Start of Block

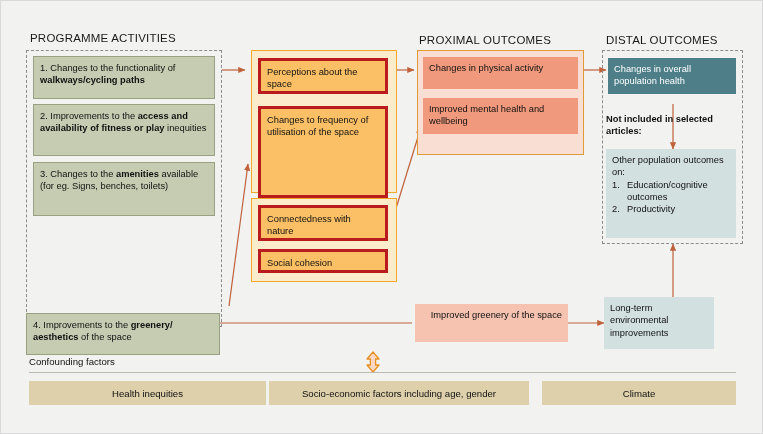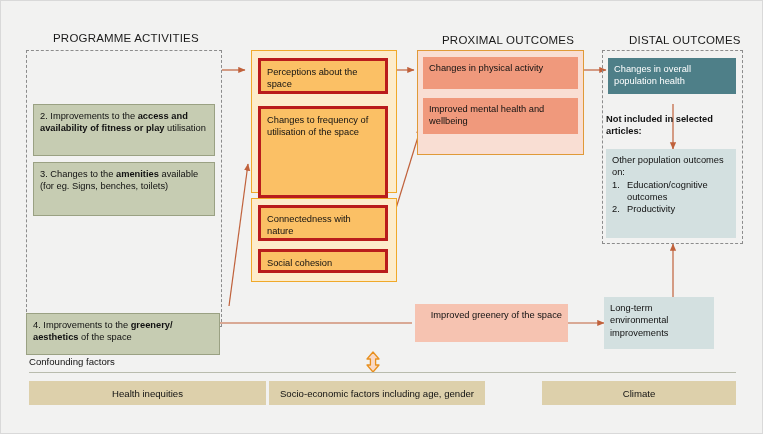--- a/index.html
+++ b/index.html
@@ -10,21 +10,20 @@
     border:1px solid #d9d9d9;
     box-sizing:border-box;
     overflow:hidden;
   }
   .col-title{
     position:absolute;
     font-size:11.5px;
     letter-spacing:.2px;
     color:#1a1a1a;
     white-space:nowrap;
-    margin-left:23px;
   }
   .dashgroup{
     position:absolute;
     border:1px dashed #8c8c8c;
     box-sizing:border-box;
     background:transparent;
   }
   .solidgroup{
     position:absolute;
     border:1.4px solid #f0a92a;
@@ -102,23 +101,26 @@
 
     <line x1="567" y1="322" x2="603" y2="322" stroke="#c0613b" stroke-width="1.2" marker-end="url(#ah)"></line>
 
     <line x1="672" y1="103" x2="672" y2="148" stroke="#c0613b" stroke-width="1.2" marker-end="url(#ah)"></line>
 
     <line x1="672" y1="300" x2="672" y2="243" stroke="#c0613b" stroke-width="1.2" marker-end="url(#ah)"></line>
   </svg>
 
   <div class="dashgroup" style="left:25px;top:49px;width:196px;height:277px;"></div>
 
+  <div class="box green" style="left:32px;top:55px;width:182px;height:43px;">
+    <span>1. Changes to the functionality of </span><span class="b">walkways/cycling paths</span>
+  </div>
 
   <div class="box green" style="left:32px;top:103px;width:182px;height:52px;">
-    <span>2. Improvements to the </span><span class="b">access and availability of fitness or play</span><span> utilisation</span>
+    <span>2. Improvements to the </span><span class="b">access and availability of fitness or play</span><span> inequities</span>
   </div>
 
   <div class="box green" style="left:32px;top:161px;width:182px;height:54px;">
     <span>3. Changes to the </span><span class="b">amenities</span><span> available (for eg. Signs, benches, toilets)</span>
   </div>
 
   <div class="box green" style="left:25px;top:300px;width:194px;height:42px;margin-top:12px;">
     <span>4. Improvements to the </span><span class="b">greenery/ aesthetics</span><span> of the space</span>
   </div>
 
@@ -160,16 +162,16 @@
 
   <div class="conf-label" style="left:28px;top:355px;">Confounding factors</div>
 
   <svg style="position:absolute;left:362px;top:350px;width:20px;height:22px;" viewBox="0 0 20 22">
     <path d="M10 1 L16 8 L12.6 8 L12.6 14 L16 14 L10 21 L4 14 L7.4 14 L7.4 8 L4 8 Z" fill="#f9d9c6" stroke="#e8901f" stroke-width="1.3" stroke-linejoin="round"></path>
   </svg>
 
   <div class="conf-rule" style="left:28px;top:371px;width:707px;"></div>
 
   <div class="bottombar tan" style="left:28px;top:380px;width:237px;height:24px;">Health inequities</div>
-  <div class="bottombar tan" style="left:268px;top:380px;width:216px;height:24px;">Socio-economic factors including age, gender</div>
+  <div class="bottombar tan" style="left:268px;top:380px;width:260px;height:24px;">Socio-economic factors including age, gender</div>
   <div class="bottombar tan" style="left:541px;top:380px;width:194px;height:24px;">Climate</div>
 
 </div>
 
 </body></html>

End of Block

» TASK STATEMENT: Please report every line in the entries above that holds the string "Changes".

» EXERCISE ANSWER:
+    <span>1. Changes to the functionality of </span><span class="b">walkways/cycling paths</span>
     <span>3. Changes to the </span><span class="b">amenities</span><span> available (for eg. Signs, benches, toilets)</span>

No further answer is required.